Directions
Transcribe exactly the lines from the one containing "[727,340,750,350] [455,358,553,371] and" through the end of the data, both included. Leave out pictures.

Provided records
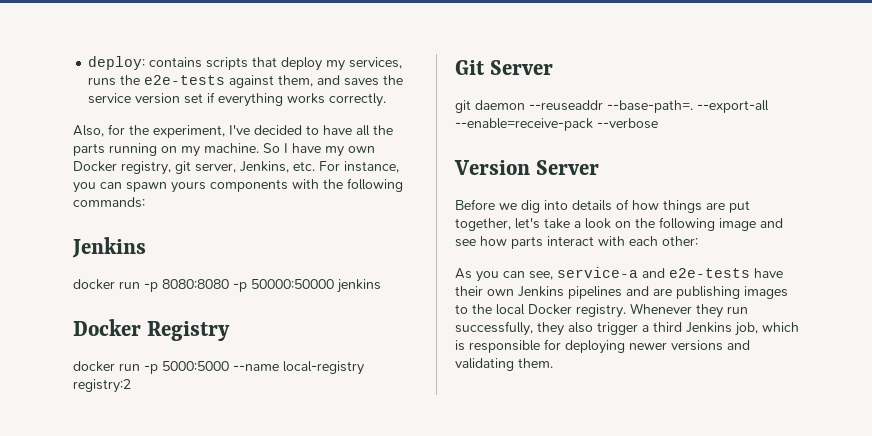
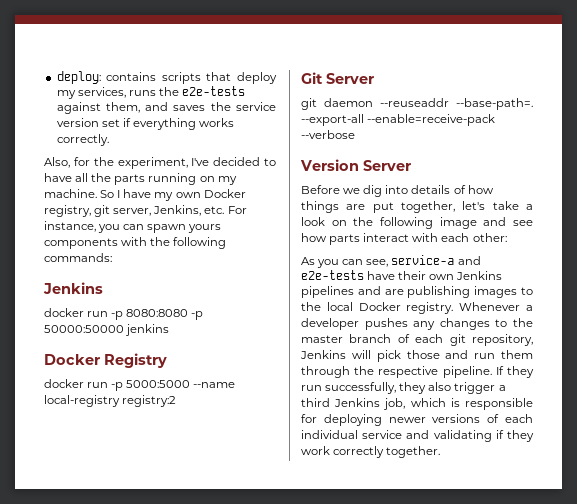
(692, 308) none -> [526,305,533,311] [301,318,533,330] [301,334,533,346] [300,350,533,362] [301,366,504,378] a developer pushes any changes to the master branch of each git repository, Jenkins will pick those and run them through the respective pipeline. If
[727,340,750,350] [455,358,553,371] and validating them. -> [487,414,533,423] [301,430,534,442] [301,446,441,458] of each individual service and validating if they work correctly together.

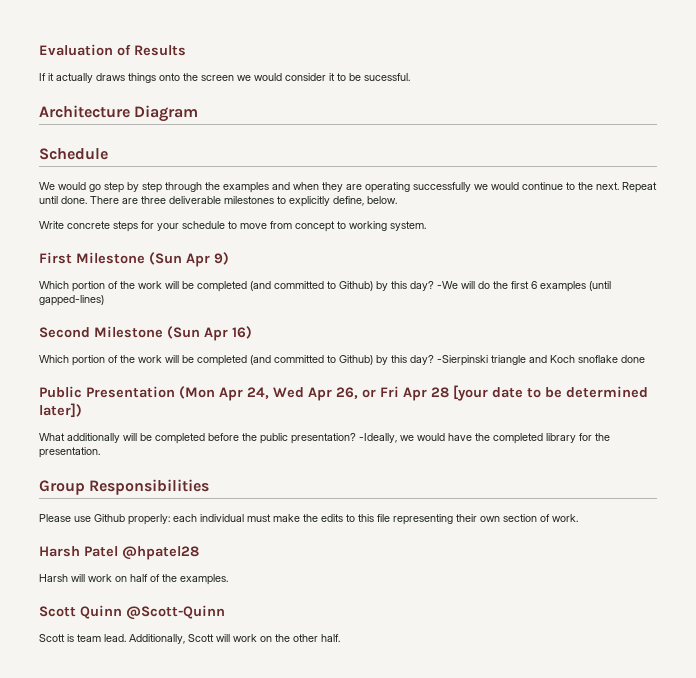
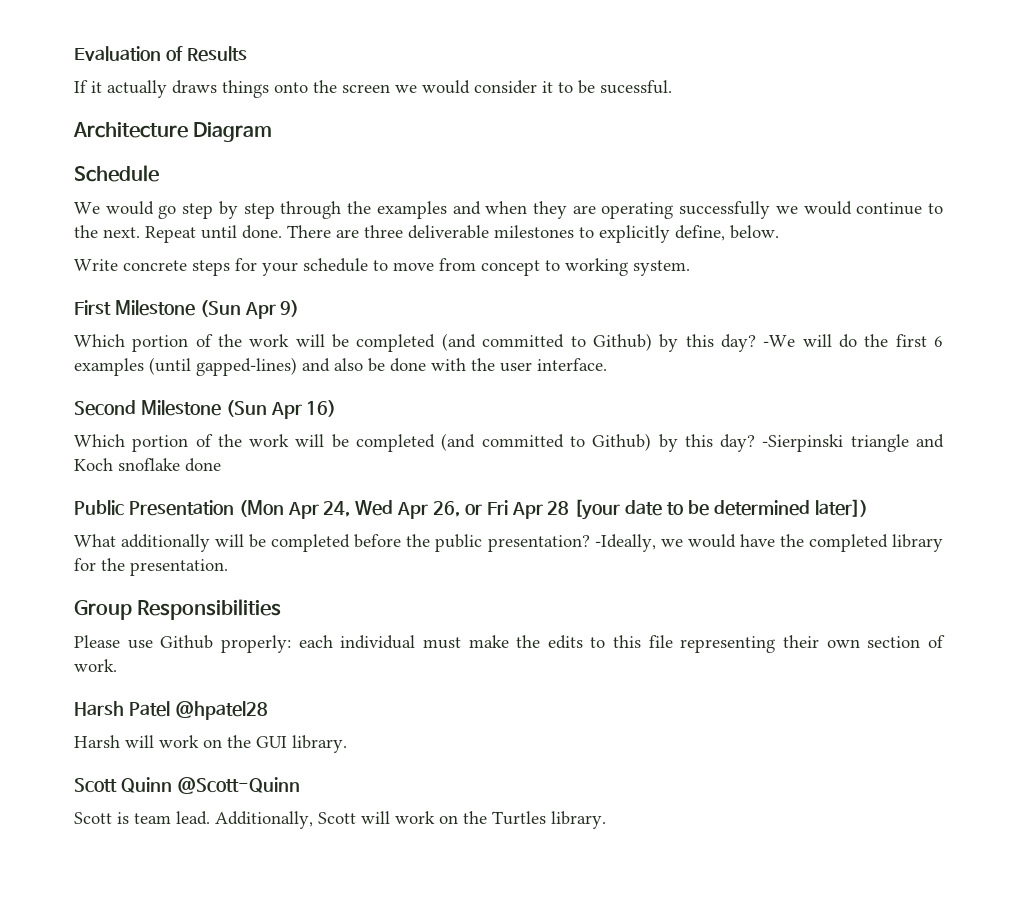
(104, 300) none -> [302,358,607,372] and also be done with the user interface.
[130,574,228,585] half of the examples. -> [227,735,347,753] the GUI library.
[293,634,340,642] other half. -> [492,811,606,829] Turtles library.

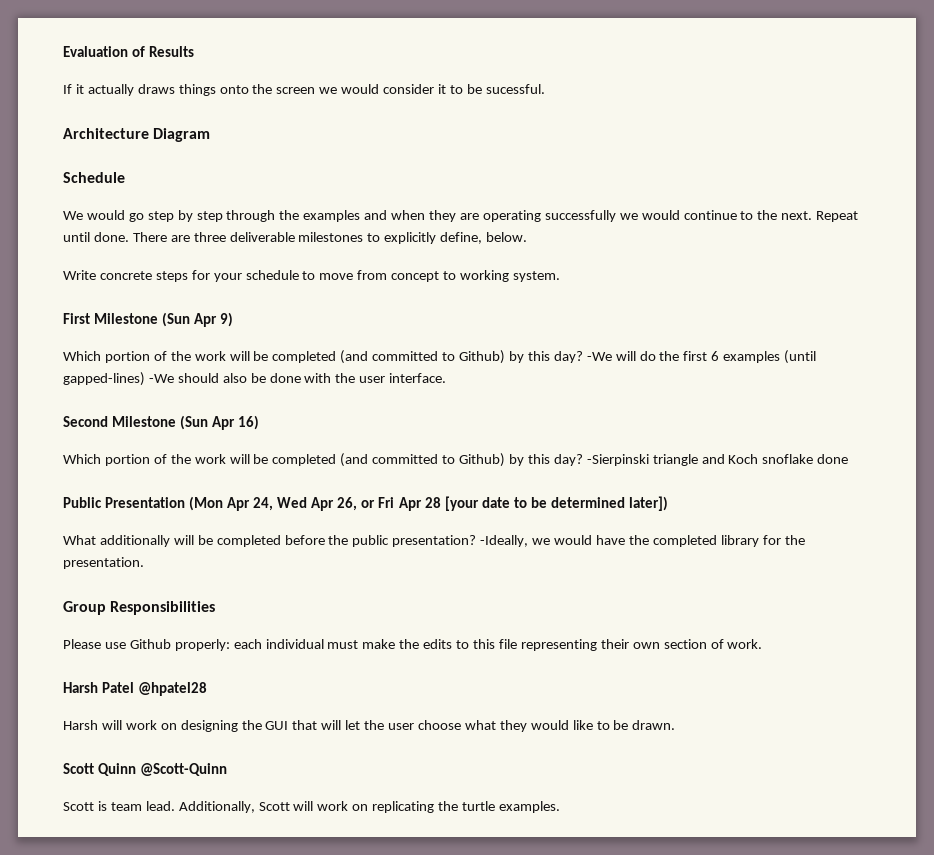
[302,358,330,372] and -> [148,373,219,383] -We should
(222, 743) none -> [180,720,238,732] designing
[292,735,347,753] library. -> [292,720,676,732] that will let the user choose what they would like to be drawn.
[463,811,606,829] the Turtles library. -> [372,801,560,813] replicating the turtle examples.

Expected answer
[727,340,750,350] [455,358,553,371] and validating them. -> [487,414,533,423] [301,430,534,442] [301,446,441,458] of each individual service and validating if they work correctly together.

(104, 300) none -> [302,358,607,372] and also be done with the user interface.
[130,574,228,585] half of the examples. -> [227,735,347,753] the GUI library.
[293,634,340,642] other half. -> [492,811,606,829] Turtles library.

[302,358,330,372] and -> [148,373,219,383] -We should
(222, 743) none -> [180,720,238,732] designing
[292,735,347,753] library. -> [292,720,676,732] that will let the user choose what they would like to be drawn.
[463,811,606,829] the Turtles library. -> [372,801,560,813] replicating the turtle examples.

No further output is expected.